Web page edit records
>>>>>
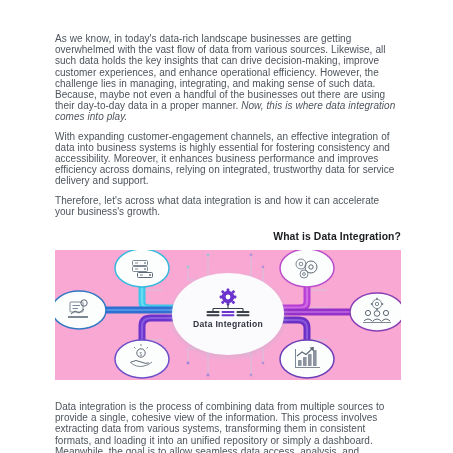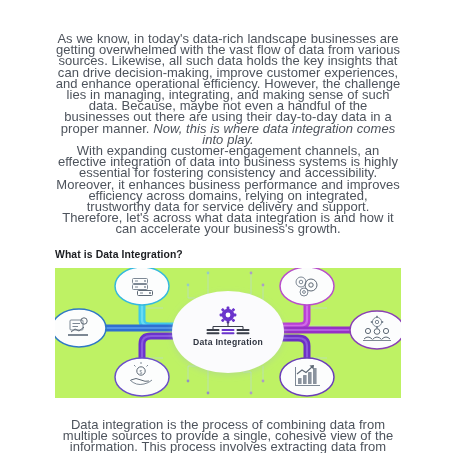"As we know, in today's" .para { font-size: 13px -> 10px; text-align: center -> left }
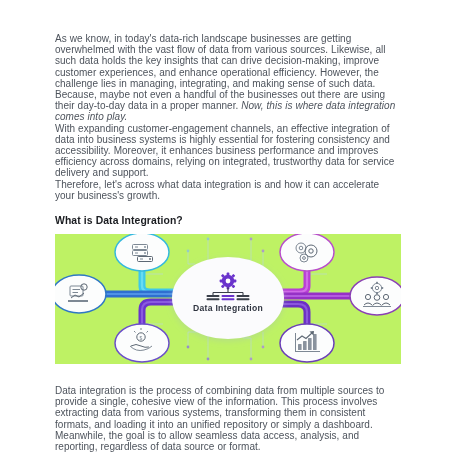"With expanding customer-engagement" .para + .para { margin-top: 0px -> 8px }
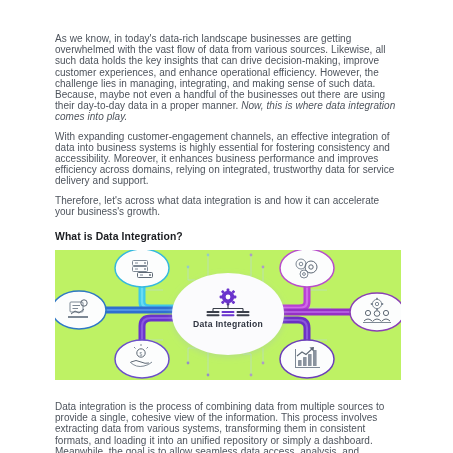"What is Data Integration?" .heading { text-align: none -> right }
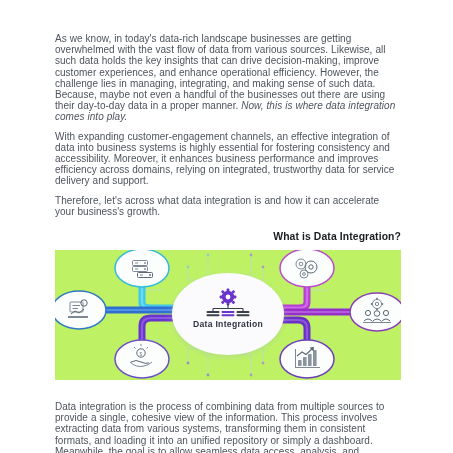"Data Integration" .diagram { background: #bef264 -> #f9a8d4 }
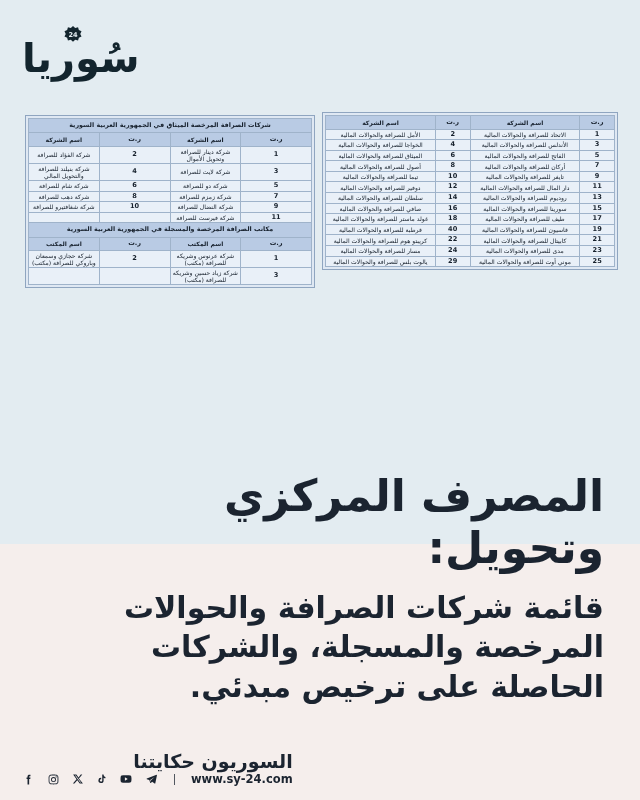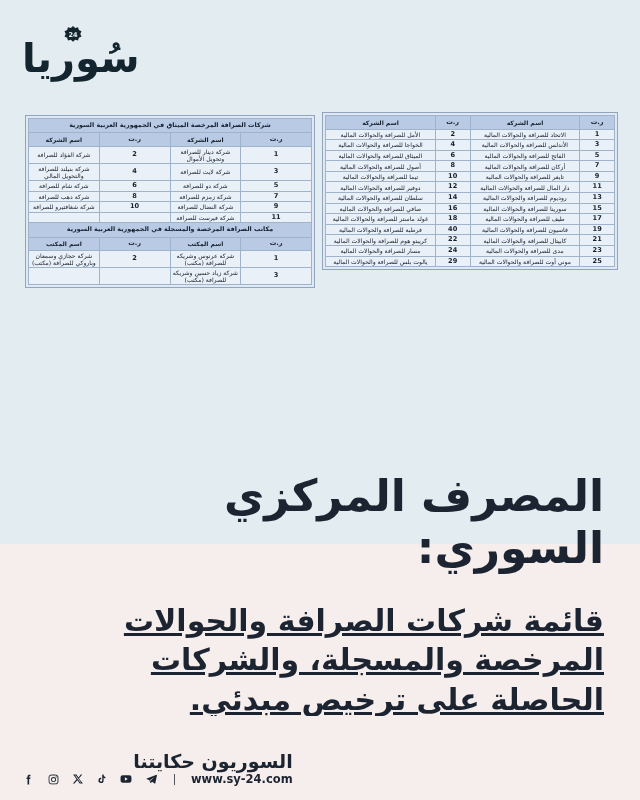"المصرف المركزي السوري:" div.headline { text: السوري -> وتحويل }
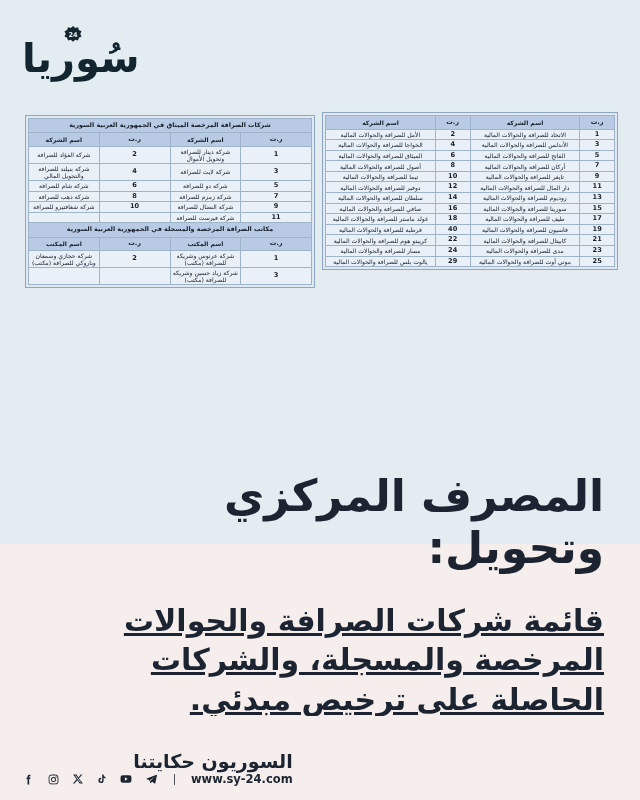"قائمة شركات الصرافة والحوالات المرخصة" .subhead { margin-top: 27px -> 14px; text-decoration: underline -> none }
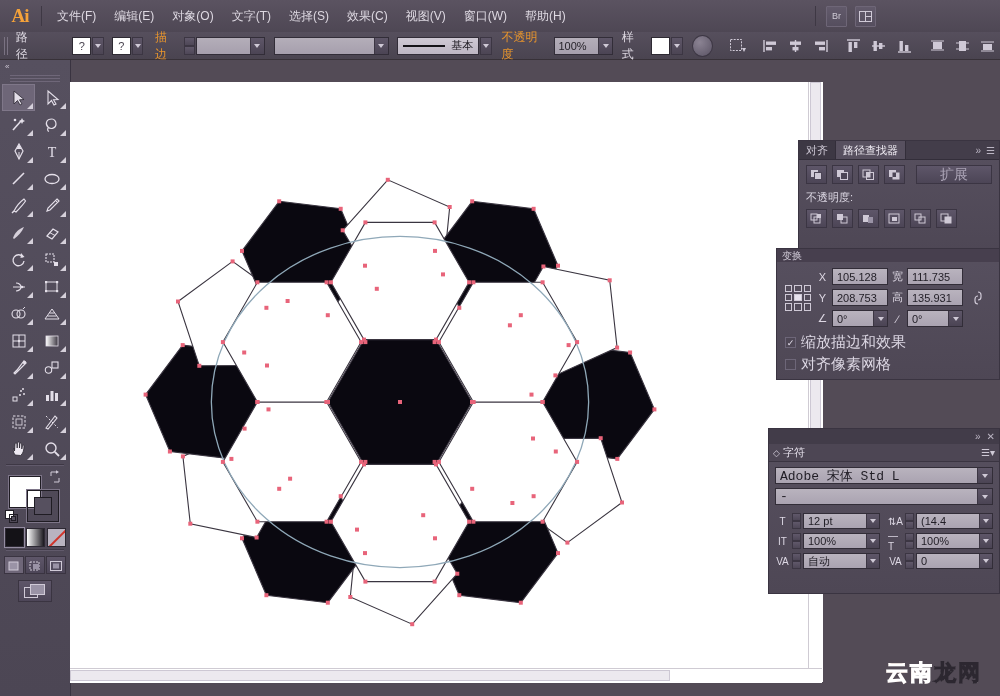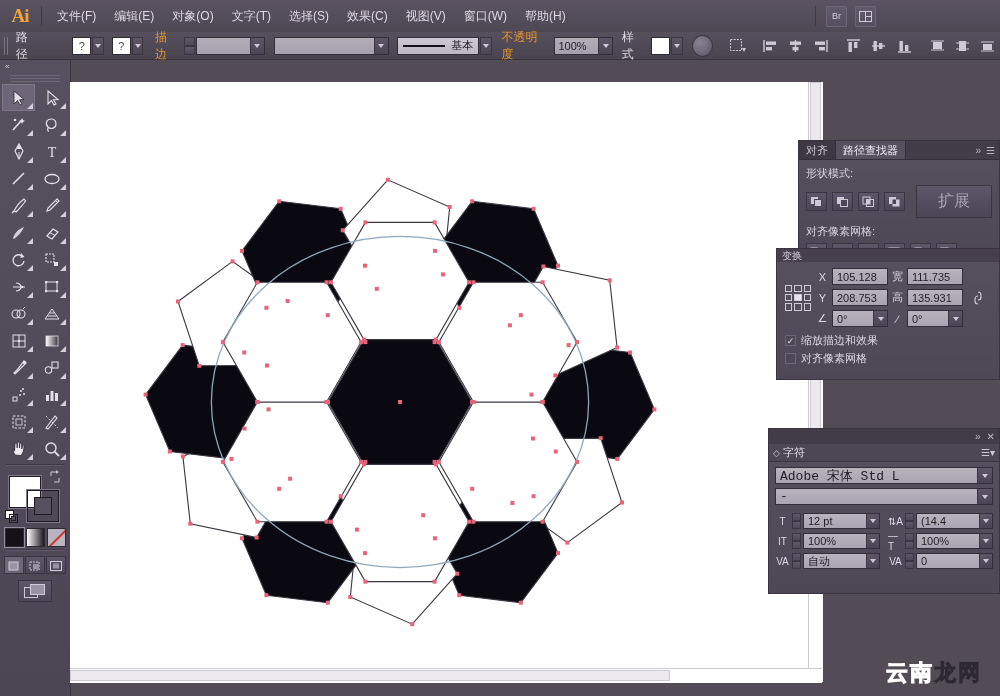"形状模式:" div.sec-label { html: <div>形状模式:</div> -> none }
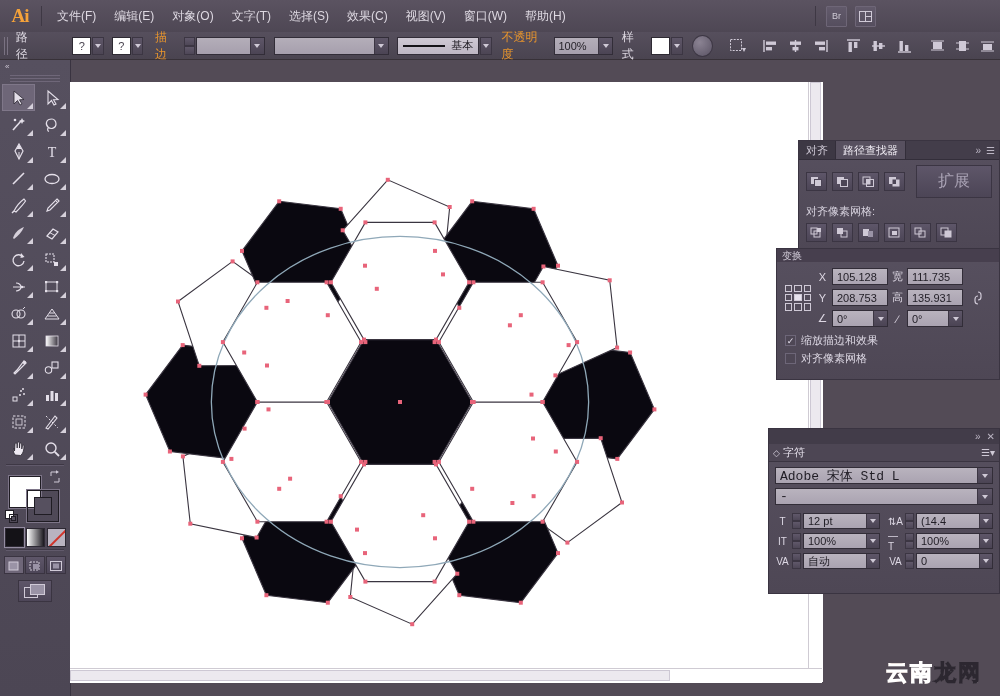"扩展" .expand-btn { font-size: 16px -> 14px; height: 33px -> 19px }
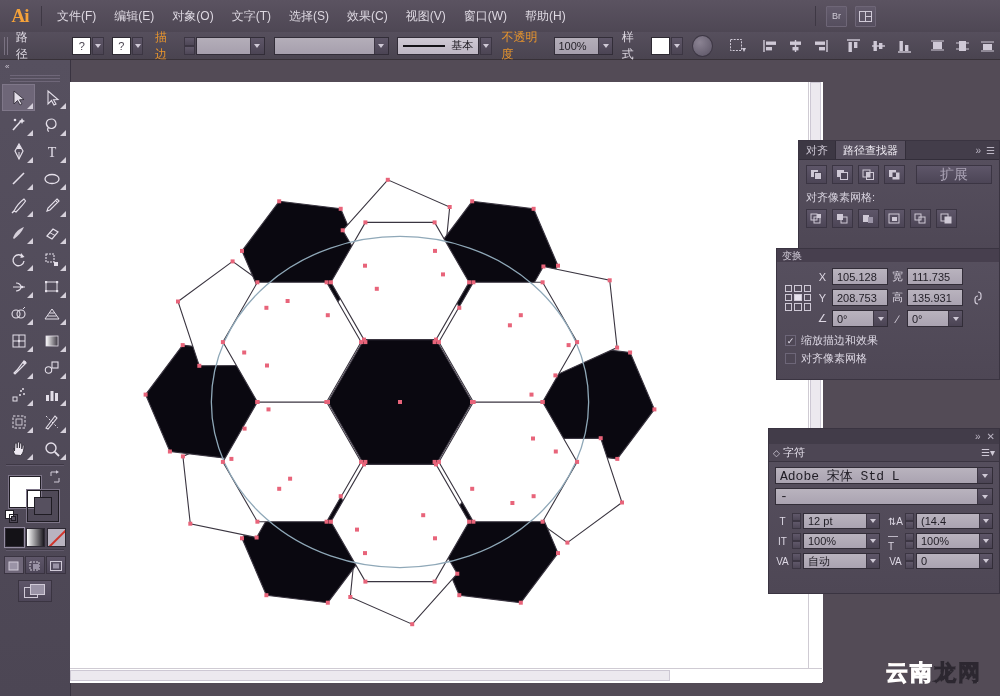"对齐像素网格:" div.sec-label { text: 对齐像素网格 -> 不透明度 }
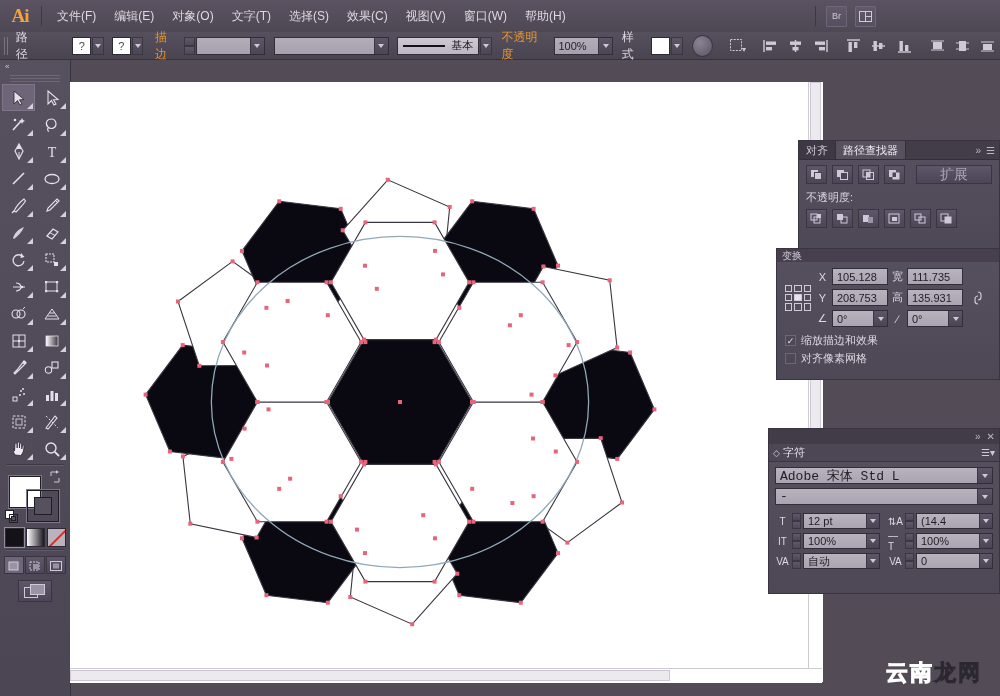"缩放描边和效果" .chk-lab { font-size: 11px -> 15px }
<<<<<
▶ [Problem statement]: Reproduce exactly the entries from their first line through the line containing "text: السوري ->", including both, and omit any pictures.

▶ [Exercise solution]:
"As we know, in today's" .para { font-size: 13px -> 10px; text-align: center -> left }
"With expanding customer-engagement" .para + .para { margin-top: 0px -> 8px }
"What is Data Integration?" .heading { text-align: none -> right }
"Data Integration" .diagram { background: #bef264 -> #f9a8d4 }
"المصرف المركزي السوري:" div.headline { text: السوري -> وتحويل }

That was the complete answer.